He sat down in one of the chairs near the lit fireplace—slightly further away than others seeking warmth likely would have sat—with a beastiary in hand. He knew a great deal more about monsters than anyone that wasn’t a witcher would—it had been some of the easiest information to pry out of Geralt, plus he’d seen the witcher at work enough to pick up a few things he hadn’t been explicitly told—but there were a few things he’d always wondered that he thought might be found in a beastiary. It’d be interesting as well to see the extent of what he didn’t know.

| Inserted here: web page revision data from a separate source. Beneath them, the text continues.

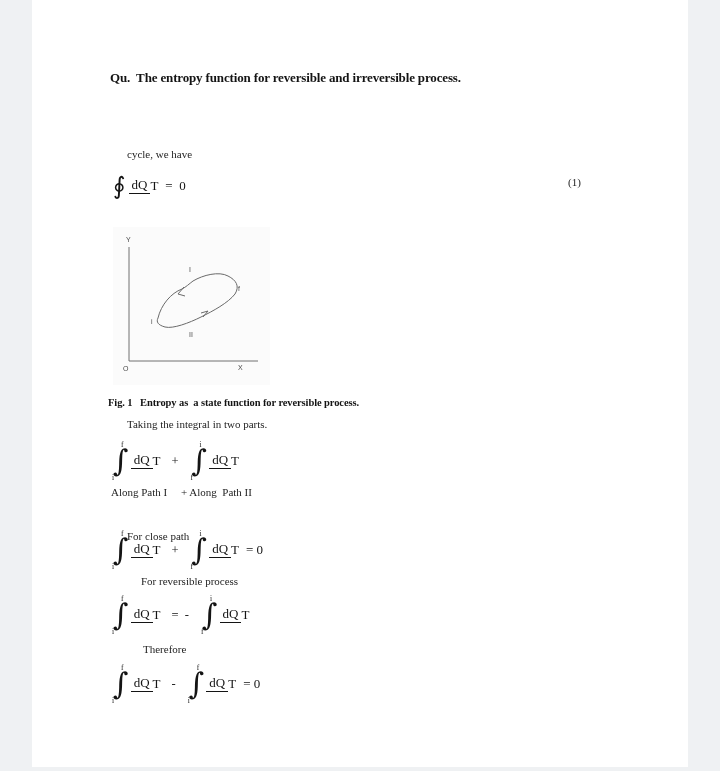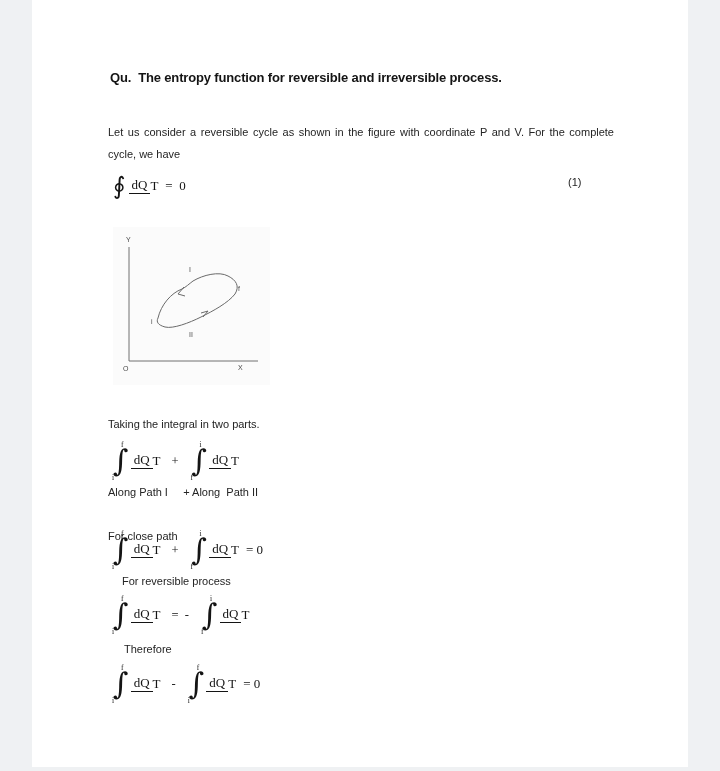--- a/index.html
+++ b/index.html
@@ -14,7 +14,7 @@
     position:absolute; left:32px; top:0; width:656px; height:767px;
     background:#ffffff;
   }
-  .abs { position:absolute; }
+  .abs { position:absolute;font-family:Liberation Serif, serif; }
   .title {
     font-weight:bold; font-size:13px; letter-spacing:-0.15px;
     color:#141414; white-space:pre;

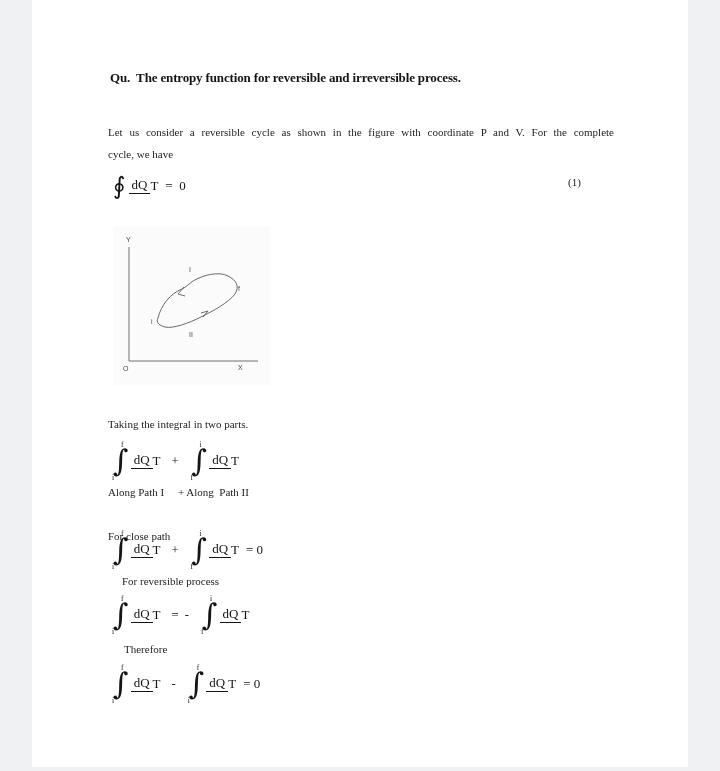--- a/index.html
+++ b/index.html
@@ -71,7 +71,6 @@
 
   <div class="abs title" style="left:78px; top:70px;">Qu.  The entropy function for reversible and irreversible process.</div>
 
-  <div class="abs para-l1" style="left:76px; top:126px;">Let us consider a reversible cycle  as shown in the figure with coordinate P and V. For the complete</div>
   <div class="abs body-line" style="left:76px; top:148px;">cycle, we have</div>
 
   <div class="eqrow" style="left:78px; top:167px; height:38px;">

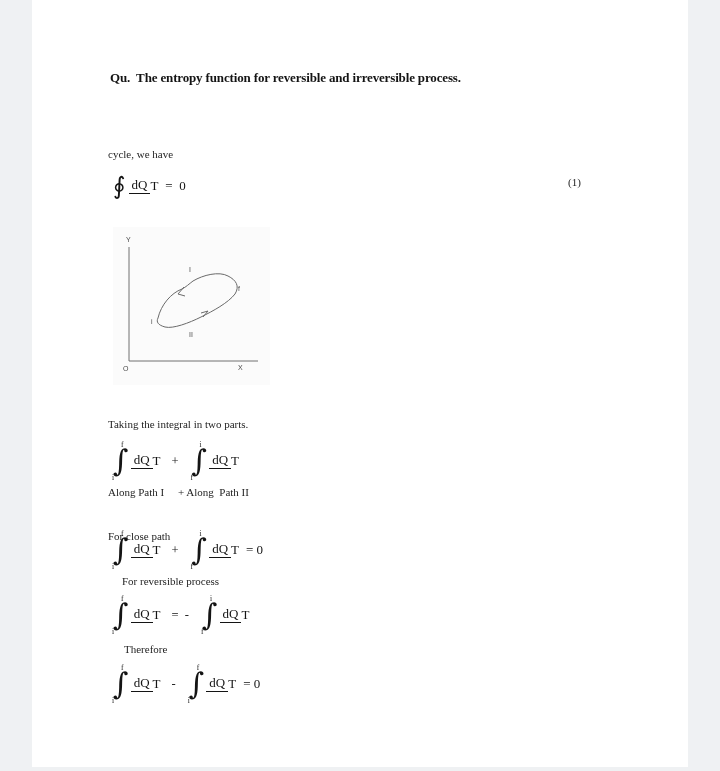--- a/index.html
+++ b/index.html
@@ -19,7 +19,7 @@
     font-weight:bold; font-size:13px; letter-spacing:-0.15px;
     color:#141414; white-space:pre;
   }
-  .body-line { font-size:11px; color:#242424; white-space:pre; }
+  .body-line { font-size:11px; color:#242424; white-space:pre;margin-left:19px; }
   .para-l1 {
     width:506px; font-size:11px; color:#242424;
     text-align:justify; text-align-last:justify; line-height:13px;

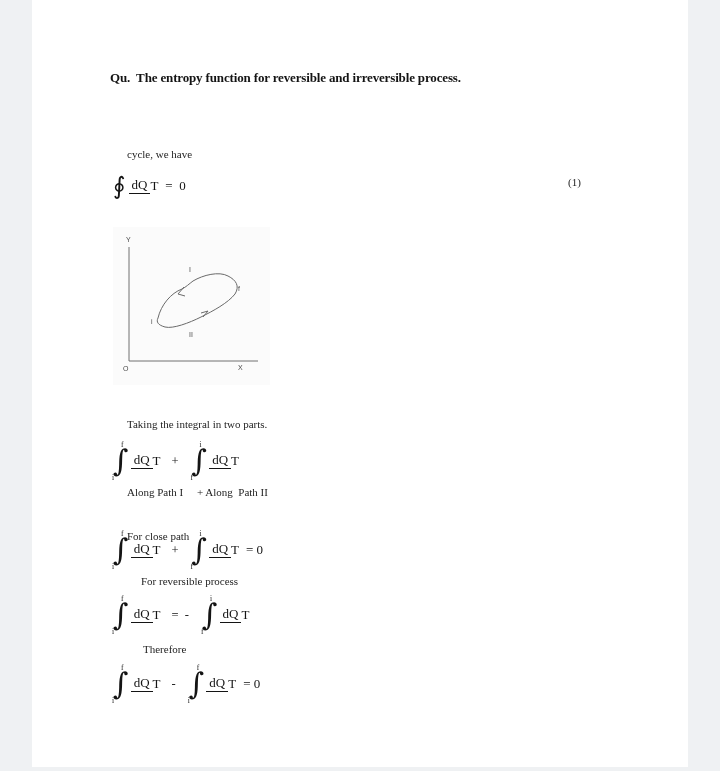--- a/index.html
+++ b/index.html
@@ -102,6 +102,7 @@
     </svg>
   </div>
 
+  <div class="abs caption" style="left:76px; top:397px;">Fig. 1   Entropy as  a state function for reversible process.</div>
 
   <div class="abs body-line" style="left:76px; top:418px;text-align:right;">Taking the integral in two parts.</div>
 

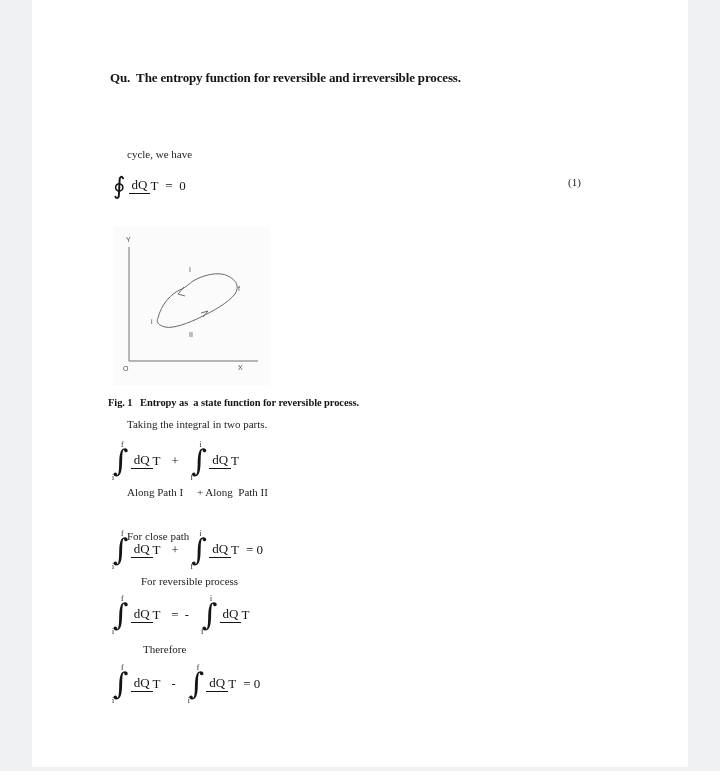--- a/index.html
+++ b/index.html
@@ -129,7 +129,7 @@
     <span class="rhs"></span>
   </div>
 
-  <div class="abs body-line" style="left:76px; top:486px;">Along Path I     + Along  Path II</div>
+  <div class="abs body-line" style="left:60px; top:486px;">Along Path I     + Along  Path II</div>
 
   <div class="abs body-line" style="left:76px; top:530px;">For close path</div>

He quickly lost himself in his reading. It had been ages since he’d had the chance to let himself be swept up in a book. He’d been keeping himself far too busy in Oxenfurt for that. He didn’t bother to track the passage of time, hardly noting it beyond eventually admitting defeat and moving closer to the fireplace when it become too dark for him to read otherwise.
“That bit about necrophage oil is crossed out because it doesn’t do anything against them. They’re not actual necrophages.” The words were spoken from right over his shoulder, directly behind him.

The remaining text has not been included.